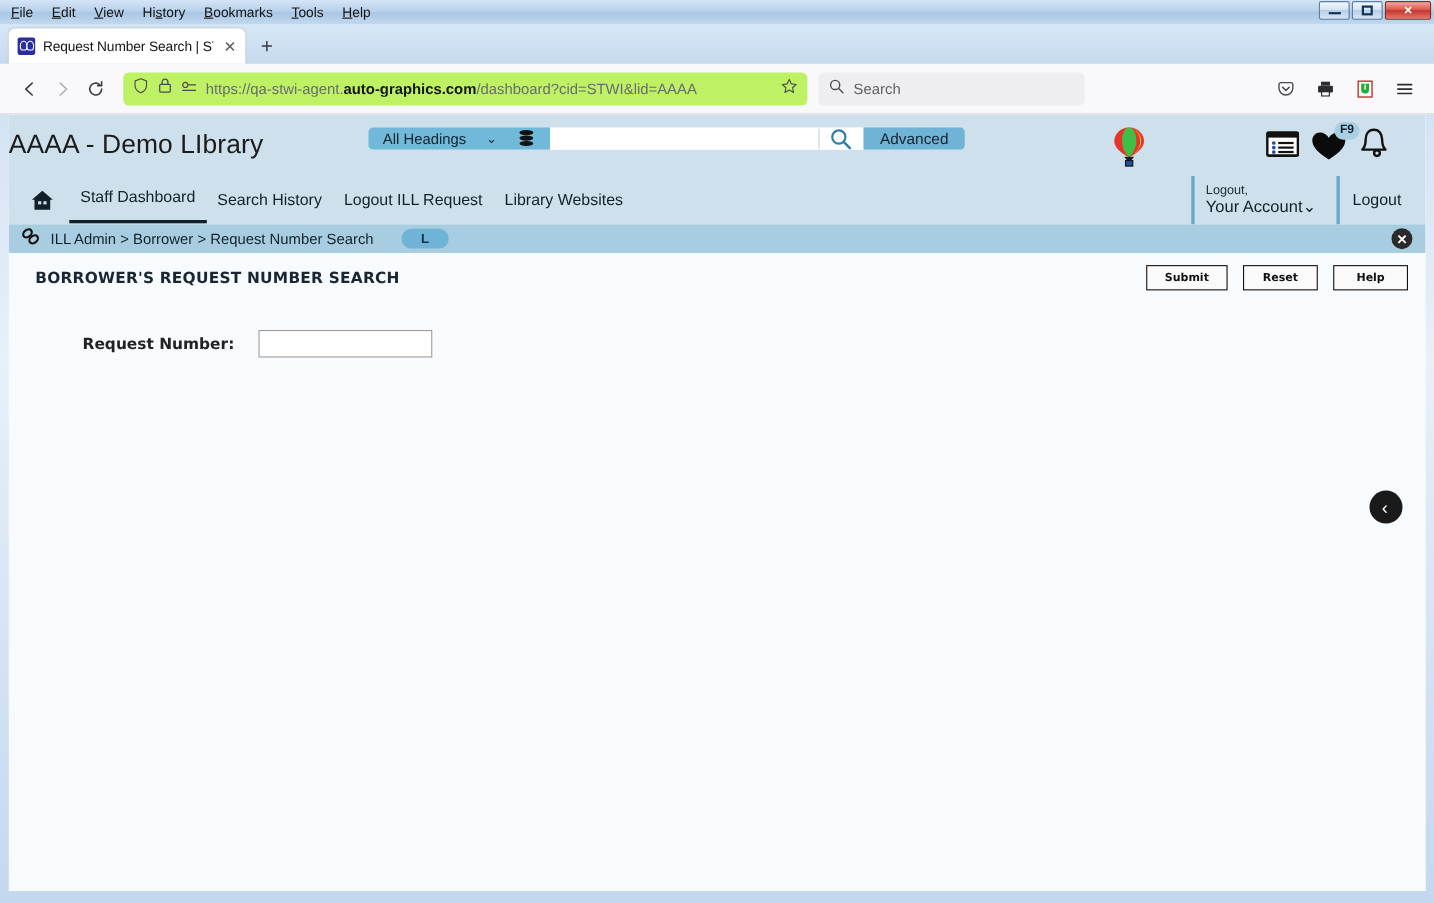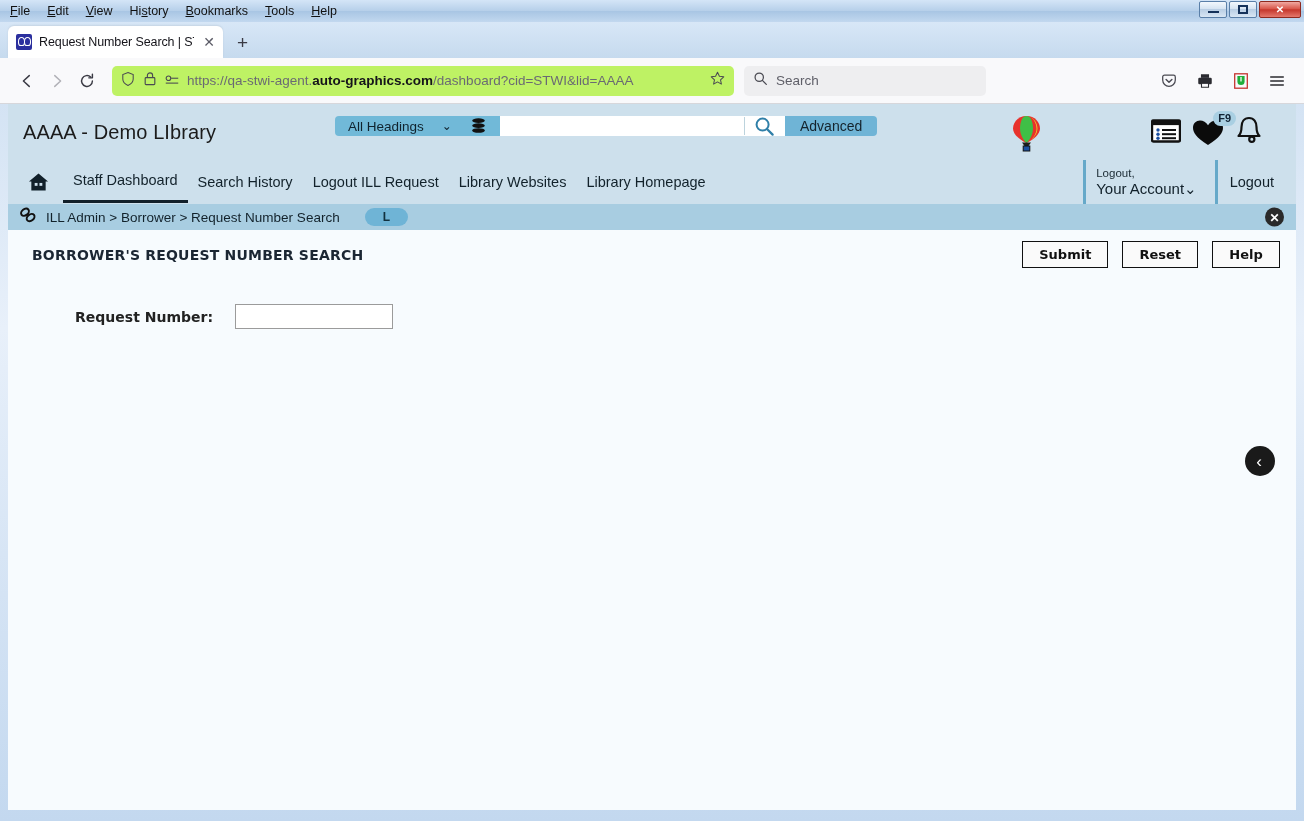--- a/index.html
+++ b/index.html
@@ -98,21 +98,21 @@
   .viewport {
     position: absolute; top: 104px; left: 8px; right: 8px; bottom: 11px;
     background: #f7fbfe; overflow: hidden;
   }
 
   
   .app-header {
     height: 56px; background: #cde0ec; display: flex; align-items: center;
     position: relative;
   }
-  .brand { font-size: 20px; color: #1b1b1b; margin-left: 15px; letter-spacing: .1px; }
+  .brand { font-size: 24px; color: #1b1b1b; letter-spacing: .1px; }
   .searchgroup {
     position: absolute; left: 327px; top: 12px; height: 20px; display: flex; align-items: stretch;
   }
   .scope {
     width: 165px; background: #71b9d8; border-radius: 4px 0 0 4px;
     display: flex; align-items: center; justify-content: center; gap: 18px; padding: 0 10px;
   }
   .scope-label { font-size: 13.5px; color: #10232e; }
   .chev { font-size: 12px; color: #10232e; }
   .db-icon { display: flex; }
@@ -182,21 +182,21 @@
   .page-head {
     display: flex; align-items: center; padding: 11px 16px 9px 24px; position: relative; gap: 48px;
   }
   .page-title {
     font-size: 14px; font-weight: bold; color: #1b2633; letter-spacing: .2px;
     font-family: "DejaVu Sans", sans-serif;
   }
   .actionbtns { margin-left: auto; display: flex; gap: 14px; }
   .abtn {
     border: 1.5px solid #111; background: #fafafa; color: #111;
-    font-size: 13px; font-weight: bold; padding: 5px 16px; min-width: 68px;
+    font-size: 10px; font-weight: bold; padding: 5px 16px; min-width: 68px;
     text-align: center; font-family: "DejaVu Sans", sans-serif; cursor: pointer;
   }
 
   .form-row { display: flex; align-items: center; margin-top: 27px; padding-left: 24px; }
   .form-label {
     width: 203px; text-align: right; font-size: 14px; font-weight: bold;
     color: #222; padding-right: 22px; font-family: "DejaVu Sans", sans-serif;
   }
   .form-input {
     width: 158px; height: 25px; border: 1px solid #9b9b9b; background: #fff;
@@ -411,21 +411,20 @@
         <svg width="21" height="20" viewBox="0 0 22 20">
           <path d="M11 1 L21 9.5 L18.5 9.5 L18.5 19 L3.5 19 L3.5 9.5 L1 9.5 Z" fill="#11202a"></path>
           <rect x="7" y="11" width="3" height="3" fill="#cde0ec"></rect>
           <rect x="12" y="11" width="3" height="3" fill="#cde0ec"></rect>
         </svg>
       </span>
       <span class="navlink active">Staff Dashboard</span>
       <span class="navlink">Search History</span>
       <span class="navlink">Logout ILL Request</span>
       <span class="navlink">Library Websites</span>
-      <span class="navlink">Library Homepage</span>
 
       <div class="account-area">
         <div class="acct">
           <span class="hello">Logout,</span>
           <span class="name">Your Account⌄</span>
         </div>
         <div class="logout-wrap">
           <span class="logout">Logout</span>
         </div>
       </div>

● ● ●

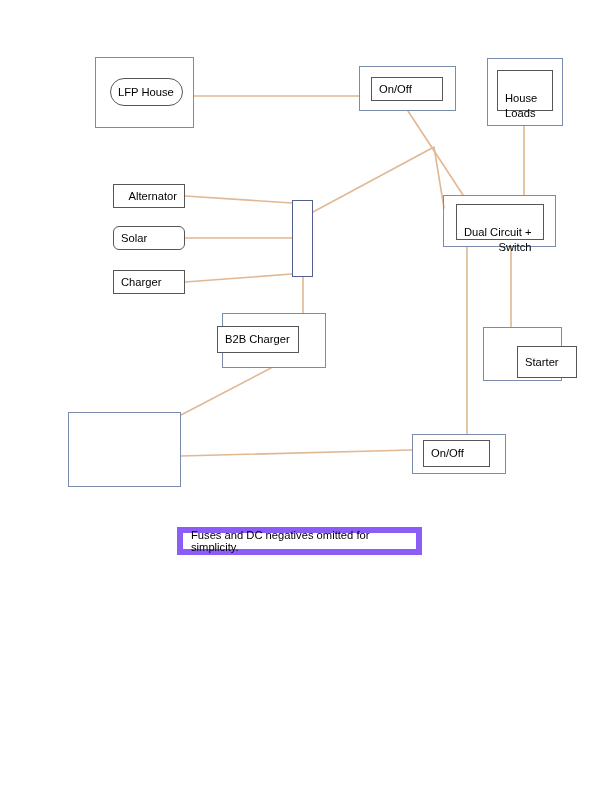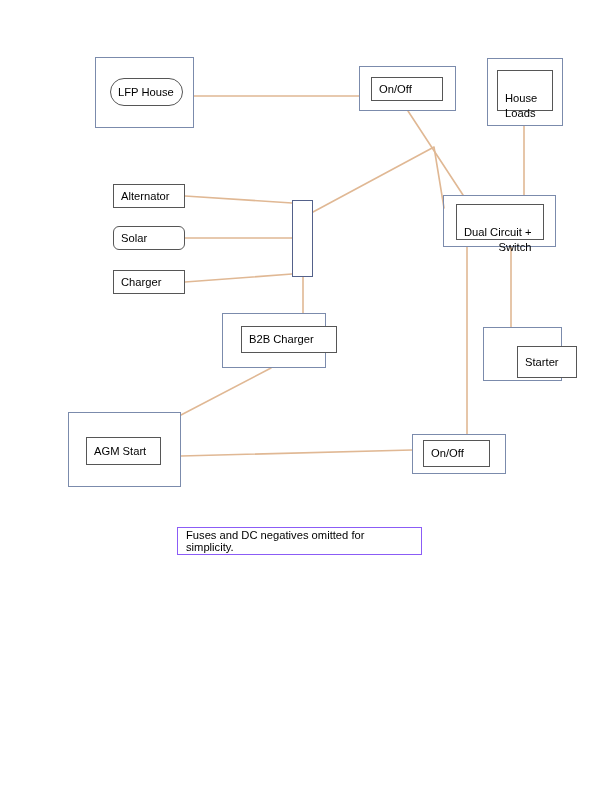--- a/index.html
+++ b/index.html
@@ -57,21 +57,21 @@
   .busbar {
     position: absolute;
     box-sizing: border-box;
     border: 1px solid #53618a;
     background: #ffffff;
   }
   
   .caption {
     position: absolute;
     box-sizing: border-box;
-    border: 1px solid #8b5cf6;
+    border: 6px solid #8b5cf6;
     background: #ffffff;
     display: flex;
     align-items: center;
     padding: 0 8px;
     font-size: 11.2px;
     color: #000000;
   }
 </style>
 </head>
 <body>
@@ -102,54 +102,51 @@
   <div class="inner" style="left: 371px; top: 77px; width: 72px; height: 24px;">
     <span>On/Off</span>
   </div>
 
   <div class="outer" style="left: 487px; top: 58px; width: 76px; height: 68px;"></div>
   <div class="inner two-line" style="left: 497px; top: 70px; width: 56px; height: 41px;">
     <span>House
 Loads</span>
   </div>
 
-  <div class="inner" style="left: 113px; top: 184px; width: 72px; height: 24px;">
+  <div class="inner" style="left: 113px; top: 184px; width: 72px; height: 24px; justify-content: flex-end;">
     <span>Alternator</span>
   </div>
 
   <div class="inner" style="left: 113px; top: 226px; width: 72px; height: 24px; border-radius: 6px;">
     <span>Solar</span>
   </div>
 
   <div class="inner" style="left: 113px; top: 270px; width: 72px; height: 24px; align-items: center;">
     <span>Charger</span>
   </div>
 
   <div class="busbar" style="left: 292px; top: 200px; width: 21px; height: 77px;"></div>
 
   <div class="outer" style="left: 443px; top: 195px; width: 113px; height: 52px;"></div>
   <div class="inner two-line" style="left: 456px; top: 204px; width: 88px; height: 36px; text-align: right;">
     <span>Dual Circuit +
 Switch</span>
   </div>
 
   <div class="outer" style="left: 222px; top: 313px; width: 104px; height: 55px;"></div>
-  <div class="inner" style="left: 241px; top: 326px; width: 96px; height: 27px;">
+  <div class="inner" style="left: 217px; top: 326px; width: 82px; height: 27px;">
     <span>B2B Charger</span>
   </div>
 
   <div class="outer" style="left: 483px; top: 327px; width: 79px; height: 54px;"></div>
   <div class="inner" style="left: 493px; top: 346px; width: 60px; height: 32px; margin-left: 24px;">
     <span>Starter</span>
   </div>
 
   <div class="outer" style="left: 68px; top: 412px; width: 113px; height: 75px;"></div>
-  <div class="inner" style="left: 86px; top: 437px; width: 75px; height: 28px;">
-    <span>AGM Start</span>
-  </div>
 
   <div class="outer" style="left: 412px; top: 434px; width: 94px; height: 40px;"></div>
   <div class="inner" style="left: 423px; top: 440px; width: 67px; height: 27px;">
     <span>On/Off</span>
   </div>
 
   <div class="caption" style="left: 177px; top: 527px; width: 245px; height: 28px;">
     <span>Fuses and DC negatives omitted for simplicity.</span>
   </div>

● ● ●

Establish how many lines of the material above hold the word "navlink". Nothing but the count should be returned.

5